Digital Euro gains traction amid declining cash usage

A recent European Payment Study by BearingPoint highlights key trends shaping consumer behaviour, shedding light on the growing awareness of central bank digital currencies (CBDCs), particularly the digital euro.

Despite the broader European shift towards digital payments, cash remains the dominant payment method in German-speaking countries.

The study found that cash accounts for 69% of transactions in Germany, 73% in Austria, and 57% in Switzerland.

These figures contrast sharply with Nordic nations, where cash usage is considerably lower – Sweden at 28% and Denmark at 35%.

The data reinforces the deeply ingrained cultural and economic differences that shape payment preferences across the continent.

While cash transactions have decreased in nearly all surveyed countries compared to the previous year, it is evident that in some regions, particularly where cash still plays a central role in daily transactions, the transition to digital alternatives may take longer.

Rising Awareness of the Digital Euro and CBDCs

The digital euro has captured the attention of European consumers, with only one-third of respondents stating they had never heard of it.

However, awareness levels differ across markets.

In Sweden, Denmark and Switzerland, four in 10 people remain unfamiliar with CBDCs, indicating the need for further education and outreach efforts in these regions.

Interestingly, consumers view the digital euro as a complement rather than a replacement for existing payment methods.

This suggests that while digital alternatives are gaining traction, they are unlikely to entirely displace traditional payment instruments like cash and bank transfers.

Digital Euro: Adoption Potential

Consumer interest in the digital euro is on the rise, with one in three respondents stating they would use it, and one in five indicating they would use it multiple times a week.

Adoption rates appear to be highest in countries where cash is widely used, reinforcing the idea that digital currencies could serve as an alternative to physical money rather than completely replacing it.

However, non-euro countries like Sweden and Denmark show lower adoption intent, with only one in four respondents willing to use a CBDC and less than one in ten likely to use it frequently.

Online Shopping Leads the Way

E-commerce remains the most favoured use case for the digital euro, with 37% of respondents across the surveyed countries selecting online shopping as their preferred application.

Ireland leads the pack at 48%, followed by Austria at 42%, which saw a notable increase compared to the previous year.

In-store shopping follows as the second most important use case at 28%, while peer-to-peer money transfers are particularly popular in Ireland (36%) and Finland (34%).

Trust in Banks Surpasses Technology Companies

When it comes to managing digital euro transactions, trust in banks remains significantly higher than in technology firms.

The study found that 55% of respondents trust banks to handle digital euro transaction data, compared to just 5% for technology giants such as Apple, Google and Amazon.

This presents an opportunity for the banking sector to solidify its role in the evolving payments landscape.

“The banking sector is clearly favoured for storing and recording transaction data,” says Dr.
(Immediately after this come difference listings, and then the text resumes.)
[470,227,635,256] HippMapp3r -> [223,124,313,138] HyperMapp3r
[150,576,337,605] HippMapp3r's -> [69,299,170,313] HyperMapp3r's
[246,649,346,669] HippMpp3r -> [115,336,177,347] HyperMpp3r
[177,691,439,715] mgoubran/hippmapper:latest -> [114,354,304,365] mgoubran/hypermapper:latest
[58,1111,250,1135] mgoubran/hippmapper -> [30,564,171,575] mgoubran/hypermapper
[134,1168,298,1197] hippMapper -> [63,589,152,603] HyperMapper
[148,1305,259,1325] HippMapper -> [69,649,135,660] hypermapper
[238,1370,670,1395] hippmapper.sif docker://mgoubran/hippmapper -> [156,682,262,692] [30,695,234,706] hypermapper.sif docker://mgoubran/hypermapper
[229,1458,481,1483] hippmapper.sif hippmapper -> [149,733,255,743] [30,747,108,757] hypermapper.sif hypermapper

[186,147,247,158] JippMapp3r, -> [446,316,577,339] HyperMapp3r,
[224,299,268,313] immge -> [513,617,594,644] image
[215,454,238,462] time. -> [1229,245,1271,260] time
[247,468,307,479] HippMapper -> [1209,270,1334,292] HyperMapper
Robert Bosch, Partner and global leader in Banking & Capital Markets at BearingPoint.

“When it comes to central bank digital currencies, the banking sector could leverage this momentum to strengthen its position with end customers.”

Key Factors Driving Digital Euro Adoption

For consumers, cost-free transactions remain the primary factor influencing digital euro adoption, with 43% of respondents citing it as the most important criterion.

Universal acceptance (37%) also plays a significant role, while only one in five consumers prioritise user experience.

The Future of Payments in Europe

The BearingPoint survey underscores the accelerating shift towards digital payments while revealing that cash remains deeply embedded in certain markets.

The digital euro continues to gain traction, with growing consumer awareness and a strong potential for adoption, particularly in cash-reliant economies.

However, trust in financial institutions remains a key differentiator, presenting banks with a unique opportunity to reinforce their position in the digital payments ecosystem.

As central banks and regulators move forward with CBDC initiatives, the findings highlight the need for ongoing consumer education, seamless integration into existing payment infrastructures and a commitment to addressing concerns around privacy and accessibility.